# WHAT YOU WILL DO
Return each record verbatim, images excluded.

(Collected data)
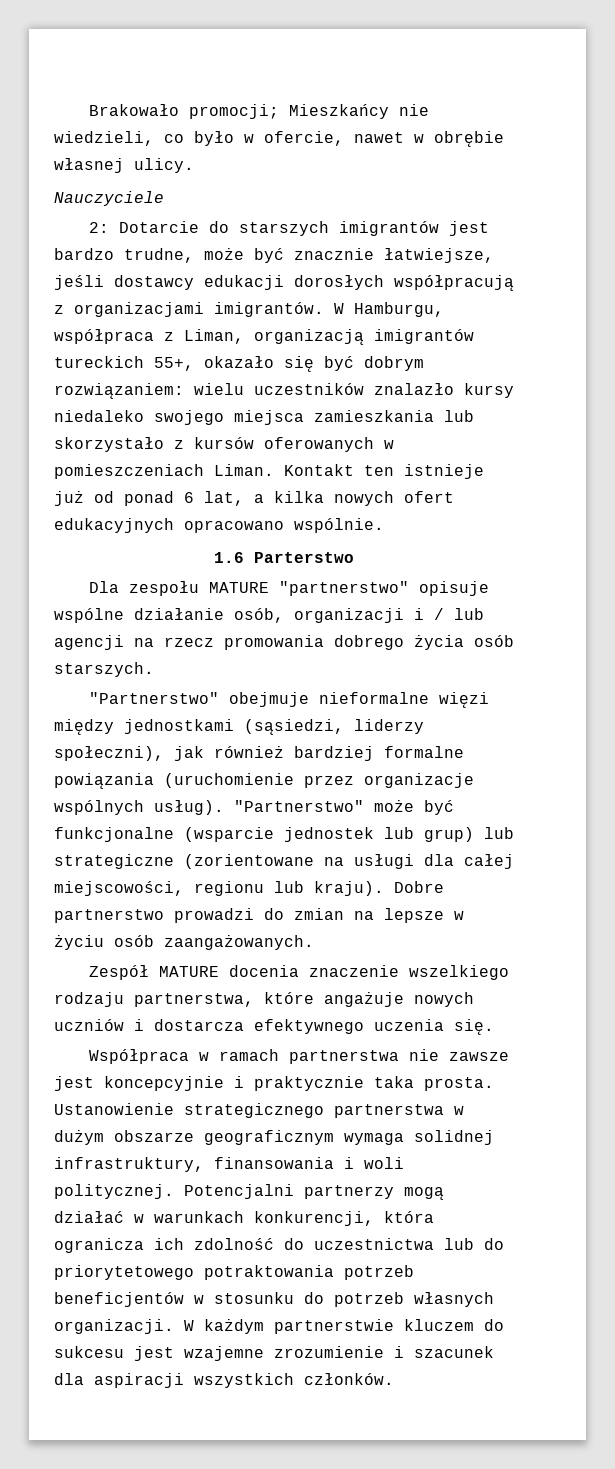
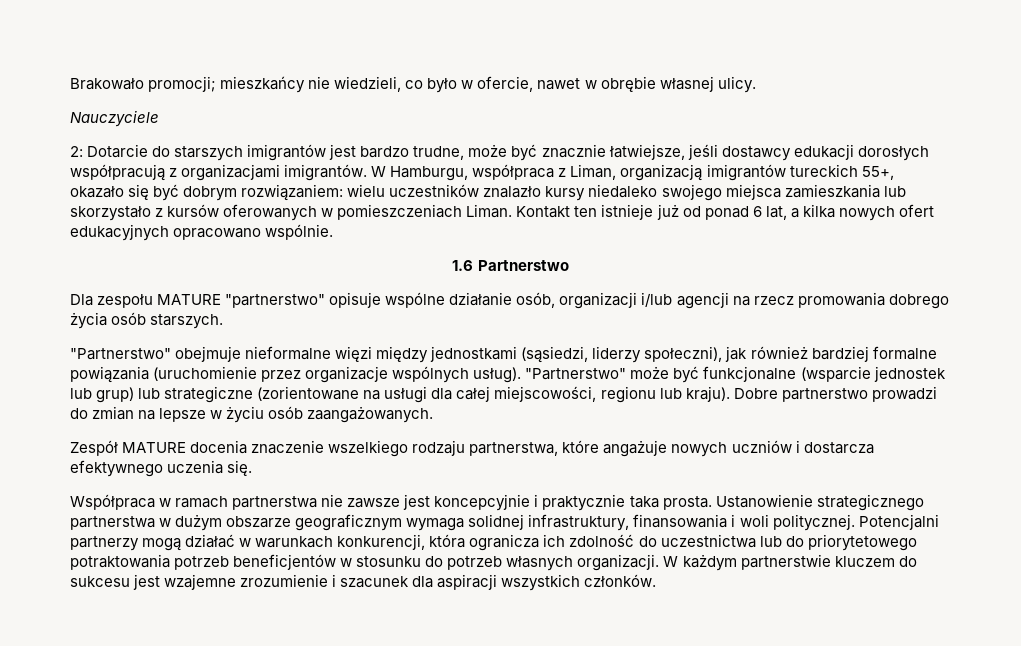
- Brakowało promocji; Mieszkańcy nie wiedzieli, co było w ofercie, nawet w obrębie własnej ulicy.
+ Brakowało promocji; mieszkańcy nie wiedzieli, co było w ofercie, nawet w obrębie własnej ulicy.
- 1.6 Parterstwo
+ 1.6 Partnerstwo
- Dla zespołu MATURE "partnerstwo" opisuje wspólne działanie osób, organizacji i / lub agencji na rzecz promowania dobrego życia osób starszych.
+ Dla zespołu MATURE "partnerstwo" opisuje wspólne działanie osób, organizacji i/lub agencji na rzecz promowania dobrego życia osób starszych.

# RESPONSE
- Brakowało promocji; Mieszkańcy nie wiedzieli, co było w ofercie, nawet w obrębie własnej ulicy.
+ Brakowało promocji; mieszkańcy nie wiedzieli, co było w ofercie, nawet w obrębie własnej ulicy.
- 1.6 Parterstwo
+ 1.6 Partnerstwo
- Dla zespołu MATURE "partnerstwo" opisuje wspólne działanie osób, organizacji i / lub agencji na rzecz promowania dobrego życia osób starszych.
+ Dla zespołu MATURE "partnerstwo" opisuje wspólne działanie osób, organizacji i/lub agencji na rzecz promowania dobrego życia osób starszych.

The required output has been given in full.